Happy birthday to the friend of the worker

It’s strange to contemplate the reaction of the chattering classes in the West to the birth year of Karl Marx because in the main it has been roundly ignored. From China we heard the premier, Xi Jingping, celebrate the arrival of the philosopher’s birthday through the official news agency, Xinhua. Which is ironic because it was father Deng Xiaoping who changed the direction of China toward embracing capitalism, a change that altered the face of the country forever. As far as I know there has been no mention of Marx’s birthday out of Russia, which started the whole existential threat thing back in 1917. (I reviewed a history of the October Revolution on 20 October last year.)

When you go to a food court you can see how things have changed for most people. On every side as you walk down the aisle there are refrigerated display cases filled to capacity with food to buy for a reasonable amount of money. There are salads, rolls of sushi rice with fillings, sandwiches filled with meats, containers of curries, bowls of fillings for Turkish pizzas, plates containing hamburgers, and paper cups stuffed with chips. Out of every kitchen in the place emanate the sounds of industry. We have more people on the earth than at any other time in history and still the earth is being convinced to give up enough to feed everyone.

Yet problems persist. Inequality is worse than it has been for a century and the situation is deteriorating. While automaker Ferrari is planning to open up three more showrooms this year in Australia, more people than ever before are suffering from rental stress, where more than 30 percent of their earnings are spent on accommodation. Clearly, capitalism doesn’t work properly when it is entirely left to itself. The market is not ideal and perfectly self-regulating.

In New Zealand, the 2017 national election threw up an unconvincing result and because of the way their system works Winston Peters of the NZ First party was given the task of choosing who the next prime minister would be. He chose the Labour Party to lead the country for the same reasons I have outlined. One of Jacinda Ardern’s first major policy announcements has been to promise to house all homeless people living in the country.

In Australia, the Labor Party is the GOP, the “grand old party”. The opinion polls have shown that undeniably the forecast result in the 2019 federal election will be a win for the ALP. People are fed up with inequality and want the government to do something to make it easier for everyone to profit from the unprecedented gains that mankind has reaped from capitalism.

What Marx did above everything else was give people new tools that they could use to talk about the world. Born in the same year that Mary Shelley’s ‘Frankenstein’ was published, Marx was the begetter of a thousand new books, to use an artistic formulation of the benefit that we all have reaped from his work. You may not agree with everything that the people who came after him did, but you can at least agree that we are better off for having new ways to talk about ourselves.

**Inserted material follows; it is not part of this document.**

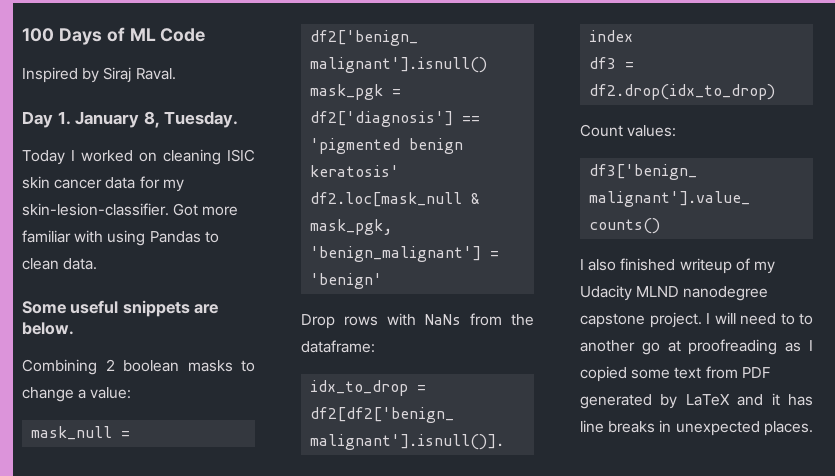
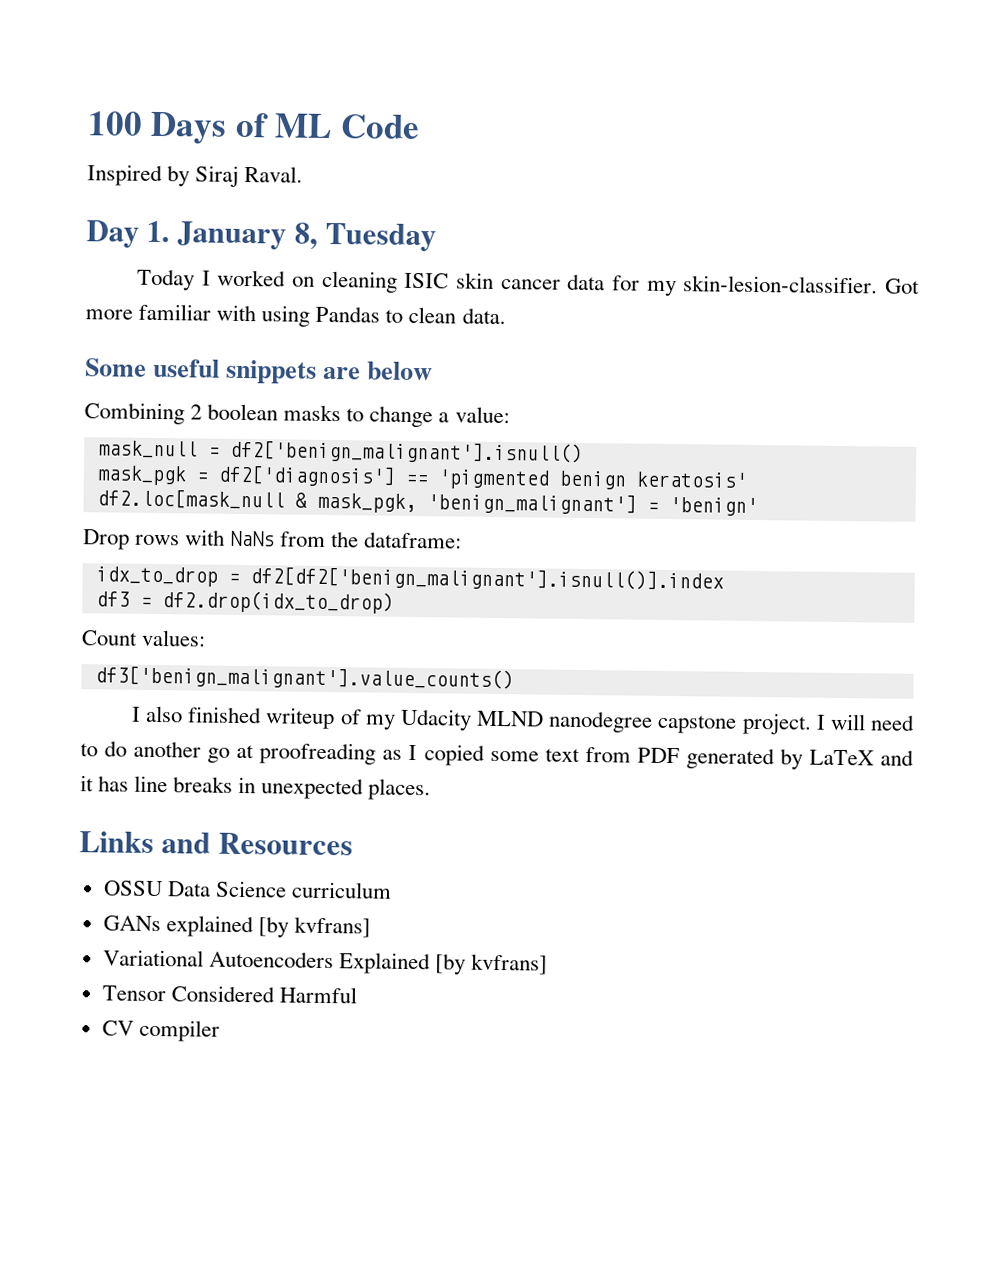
[164,111,239,128] Tuesday. -> [324,222,436,252] Tuesday
[22,322,74,335] below. -> [367,361,434,381] below
[799,313,813,325] to -> [104,740,128,757] do
(813, 428) none -> [79,831,354,856] [102,880,392,899] [102,915,371,938] [102,949,549,975] [101,985,357,1004] [101,1019,220,1042] // Links and Resources // OSSU Data Science curriculum // GANs explained [by kvfrans] // Variational Autoencoders Explained [by kvfrans] // Tensor Considered Harmful // CV compiler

Concepts such as alienation and reification stem from Marx’s works. We can talk about the “means of production” and “surplus value”, even without having read a word of Marx in the original. We are richer for the creativity of this extraordinary man. And we should also never forget that he did most of his creative work while living in England, because of the freedoms that had been secured for its residents from time immemorial.

I should note for the record that while my father was a Liberal voter all his life, mum’s father was a Communist, so I can appreciate both sides of the argument.